---------- Provided material ----------

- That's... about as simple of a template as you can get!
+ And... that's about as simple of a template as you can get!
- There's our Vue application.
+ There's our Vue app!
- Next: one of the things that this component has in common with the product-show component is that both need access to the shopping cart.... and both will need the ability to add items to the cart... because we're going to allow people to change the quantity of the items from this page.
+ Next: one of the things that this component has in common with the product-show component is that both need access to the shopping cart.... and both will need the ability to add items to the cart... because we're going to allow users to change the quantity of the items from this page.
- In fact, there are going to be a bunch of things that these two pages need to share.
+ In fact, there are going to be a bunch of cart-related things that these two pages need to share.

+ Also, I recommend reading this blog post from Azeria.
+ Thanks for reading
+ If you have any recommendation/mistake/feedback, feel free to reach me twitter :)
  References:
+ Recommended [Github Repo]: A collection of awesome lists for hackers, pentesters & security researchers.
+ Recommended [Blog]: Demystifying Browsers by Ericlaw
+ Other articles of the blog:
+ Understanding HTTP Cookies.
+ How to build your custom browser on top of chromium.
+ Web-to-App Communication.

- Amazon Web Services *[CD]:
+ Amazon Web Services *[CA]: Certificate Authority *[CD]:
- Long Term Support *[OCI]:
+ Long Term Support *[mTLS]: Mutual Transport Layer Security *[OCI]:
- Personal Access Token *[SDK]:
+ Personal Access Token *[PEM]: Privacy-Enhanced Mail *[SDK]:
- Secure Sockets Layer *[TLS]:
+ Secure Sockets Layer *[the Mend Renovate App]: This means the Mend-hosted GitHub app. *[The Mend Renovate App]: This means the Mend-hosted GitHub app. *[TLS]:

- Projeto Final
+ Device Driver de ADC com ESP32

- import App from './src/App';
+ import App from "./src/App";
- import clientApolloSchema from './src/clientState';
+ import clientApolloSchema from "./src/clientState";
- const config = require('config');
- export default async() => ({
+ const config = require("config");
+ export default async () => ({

----------

- What is required: What you return should be exactly the lines above, starting at the one with "Thanks for reading" and ending at the one with "- Long Term", and nothing else.

- Solution:
+ Thanks for reading
+ If you have any recommendation/mistake/feedback, feel free to reach me twitter :)
  References:
+ Recommended [Github Repo]: A collection of awesome lists for hackers, pentesters & security researchers.
+ Recommended [Blog]: Demystifying Browsers by Ericlaw
+ Other articles of the blog:
+ Understanding HTTP Cookies.
+ How to build your custom browser on top of chromium.
+ Web-to-App Communication.

- Amazon Web Services *[CD]:
+ Amazon Web Services *[CA]: Certificate Authority *[CD]:
- Long Term Support *[OCI]:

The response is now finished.